COSC 2440 – Computer Organization and Architecture – Fall 2019 - Kevin B Long

# 

# Homework #2

Due 11:59pm, Monday, 24 February, 2020

Multiple submissions accepted, last one graded.

100 points total.

Name: Xena Toumajian

PeopleSoft ID: 1662518

**1.9** (30 pts) We are running on a system with three classes of instructions: arithmetic instructions, load/store instructions, and branch instructions with. Our program executes the number of instructions shown per category in the first row below. Given the IC, the CPI, and processor speed, we can calculate an execution time.

What happens if we add more processors? Does having *p* processors mean our program will run in 1/*p*th the time? Not quite. We have to do extra work to coordinate things to make sure we don’t step on each other. To account for this, we will multiply the number of processors by 70%. So instead of dividing up IC across *p* processors, it’s as if we only had (*p*\*.7). Use this for math and load/store commands but not for branches – that number is constant.

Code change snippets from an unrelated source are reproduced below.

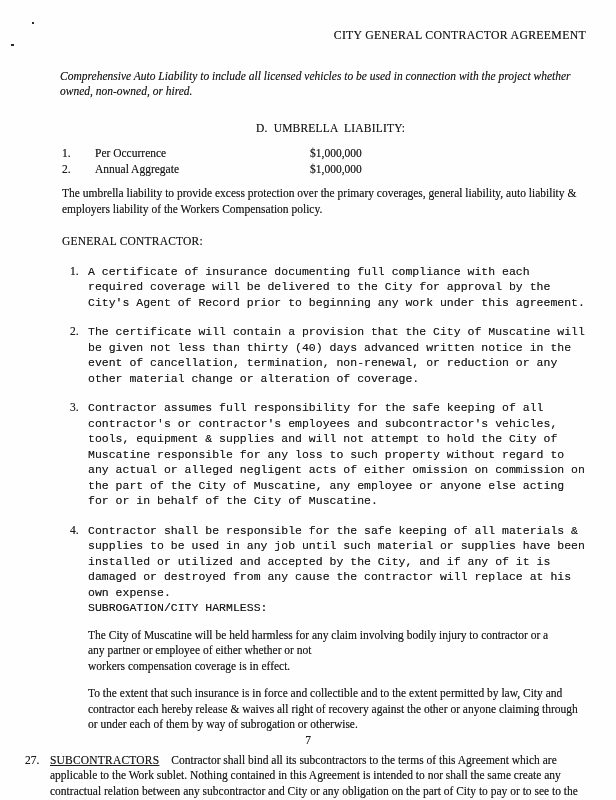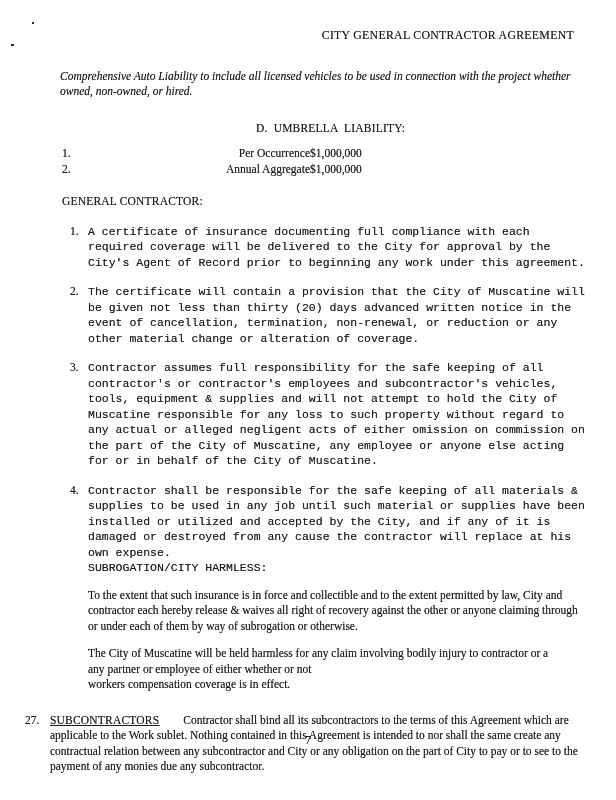--- a/index.html
+++ b/index.html
@@ -14,21 +14,21 @@
     background: #fefefe;
     font-family: "Liberation Serif", "DejaVu Serif", serif;
     font-size: 11.5px;
     line-height: 15.5px;
     color: #1b1b1b;
     overflow: hidden;
     text-shadow: 0 0 0.4px rgba(20,20,20,0.55);
   }
   .doc-header {
     padding-top: 28px;
-    padding-right: 42px;
+    padding-right: 30px;
     text-align: right;
     letter-spacing: 0.3px;
     font-size: 11.8px;
   }
   .artifact {
     position: absolute;
     background: #2a2a2a;
   }
   .artifact.a1 { left: 32px; top: 22px; width: 2px; height: 2px; }
   .artifact.a2 { left: 11px; top: 44px; width: 3px; height: 2px; }
@@ -44,21 +44,21 @@
     letter-spacing: 0.2px;
     text-align: center;
   }
   .coverage-list {
     margin: 10px 0 0 62px;
   }
   .coverage-row {
     display: flex;
   }
   .coverage-num { width: 33px; }
-  .coverage-label { width: 215px; text-align: right; }
+  .coverage-label { width: 215px; }
   .umbrella-para {
     margin: 9px 28px 0 62px;
     max-width: 528px;
   }
   .gp-heading {
     margin: 17px 0 0 62px;
     letter-spacing: 0.2px;
   }
   .provision {
     display: flex;
@@ -73,21 +73,21 @@
   }
   .sub-para.pre { white-space: pre-line; }
   .sec27 {
     display: flex;
     margin: 20px 18px 0 25px;
   }
   .sec27 .s-num { width: 25px; flex: 0 0 25px; }
   .sec27 .s-body { max-width: 545px; }
   .s-title {
     text-decoration: underline;
-    margin-right: 24px;
+    margin-right: 12px;
     letter-spacing: 0.2px;
   }
   .page-number {
     position: absolute;
     left: 0;
     right: 0;
     top: 733px;
     text-align: center;
   }
 </style>
@@ -111,51 +111,52 @@
       <span class="coverage-label">Per Occurrence</span>
       <span class="coverage-value">$1,000,000</span>
     </div>
     <div class="coverage-row">
       <span class="coverage-num">2.</span>
       <span class="coverage-label">Annual Aggregate</span>
       <span class="coverage-value">$1,000,000</span>
     </div>
   </div>
 
+  <div class="umbrella-para">The umbrella liability to provide excess protection over the primary coverages, general liability, auto liability &amp; employers liability of the Workers Compensation policy.</div>
 
   <div class="gp-heading">GENERAL CONTRACTOR:</div>
 
   <div class="provision">
     <span class="p-num">1.</span>
     <span class="p-body">A certificate of insurance documenting full compliance with each required coverage will be delivered to the City for approval by the City's Agent of Record prior to beginning any work under this agreement.</span>
   </div>
 
   <div class="provision">
     <span class="p-num">2.</span>
-    <span class="p-body">The certificate will contain a provision that the City of Muscatine will be given not less than thirty (20) days advanced written notice in the event of cancellation, termination, non-renewal, or reduction or any other material change or alteration of coverage.</span>
+    <span class="p-body">The certificate will contain a provision that the City of Muscatine will be given not less than thirty (40) days advanced written notice in the event of cancellation, termination, non-renewal, or reduction or any other material change or alteration of coverage.</span>
   </div>
 
   <div class="provision">
     <span class="p-num">3.</span>
     <span class="p-body">Contractor assumes full responsibility for the safe keeping of all contractor's or contractor's employees and subcontractor's vehicles, tools, equipment &amp; supplies and will not attempt to hold the City of Muscatine responsible for any loss to such property without regard to any actual or alleged negligent acts of either omission on commission on the part of the City of Muscatine, any employee or anyone else acting for or in behalf of the City of Muscatine.</span>
   </div>
 
   <div class="provision">
     <span class="p-num">4.</span>
     <span class="p-body">
       <span>Contractor shall be responsible for the safe keeping of all materials &amp; supplies to be used in any job until such material or supplies have been installed or utilized and accepted by the City, and if any of it is damaged or destroyed from any cause the contractor will replace at his own expense.</span>
       <div class="p-subheading">SUBROGATION/CITY HARMLESS:</div>
     </span>
   </div>
 
-  <div class="sub-para">To the extent that such insurance is in force and collectible and to the extent permitted by law, City and contractor each hereby release &amp; waives all right of recovery against the other or anyone claiming through or under each of them by way of subrogation or otherwise.</div>
-
   <div class="sub-para pre">The City of Muscatine will be held harmless for any claim involving bodily injury to contractor or a
 any partner or employee of either whether or not
 workers compensation coverage is in effect.</div>
+
+  <div class="sub-para">To the extent that such insurance is in force and collectible and to the extent permitted by law, City and contractor each hereby release &amp; waives all right of recovery against the other or anyone claiming through or under each of them by way of subrogation or otherwise.</div>
 
   <div class="sec27">
     <span class="s-num">27.</span>
     <span class="s-body">
       <span class="s-title">SUBCONTRACTORS</span><span>Contractor shall bind all its subcontractors to the terms of this Agreement which are applicable to the Work sublet. Nothing contained in this Agreement is intended to nor shall the same create any contractual relation between any subcontractor and City or any obligation on the part of City to pay or to see to the payment of any monies due any subcontractor.</span>
     </span>
   </div>
 
   <div class="page-number">7</div>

1. (26 pts) <COD §1.7> Find the total execution time of this program for each scenario shown, and show the relative speedup relative to the single processor result. Use the following table for your answers. The original number of instructions on which you will base subsequent rows is given.

The speed of the processor is: 6.00 GHz. Don’t show more than 3 digits of significance anywhere.

|  |  |  |  |  |  |  |  |  |  |
| --- | --- | --- | --- | --- | --- | --- | --- | --- | --- |
| **#p** | **# arith instr** | **CPI Arith** | **# L/S instr** | **CPI L/S** | **# branch instr** | **CPI Branch** | **cycles** | **exec time (sec)** | **speedup** |
| 1 | 5.00E9 | 1 | 2.00E9 | 9 | 1.00E9 | 8 | 5E9+ 2E9\*9+1E9\*8  =3.10E10 | 3.1e10/6e9  =5.17 | 1.00 |
| 2 | /.7 | 1 | /.7 | 9 |  | 8 | 3.29E10/2+1e9\*8  =2.44e10 | 4.08 | 5.17/4.08  =1.27 |
| 4 |  | 1 |  | 9 |  | 8 | =1.62E10 | 2.70 | 1.91 |
| 8 |  | 1 |  | 9 |  | 8 | =1.21E10 | 2.02 | 2.56 |
| 1000 |  | 1 |  | 9 |  | 8 | =8.03E9 | 1.34 | 3.86 |

1. (4 pts) [10] <COD §§1.6, 1.8> To what value would the load/store CPI for 1 processor have to change to match the execution time of the 4-processor system? In other words, if you want the 1-processor system to run your program in the same execution time as the 4-processor system, figure out what the Load/Store CPI needs to change to. In Excel, you can use a Goal Seek function to check your answer, but I want to see your equation.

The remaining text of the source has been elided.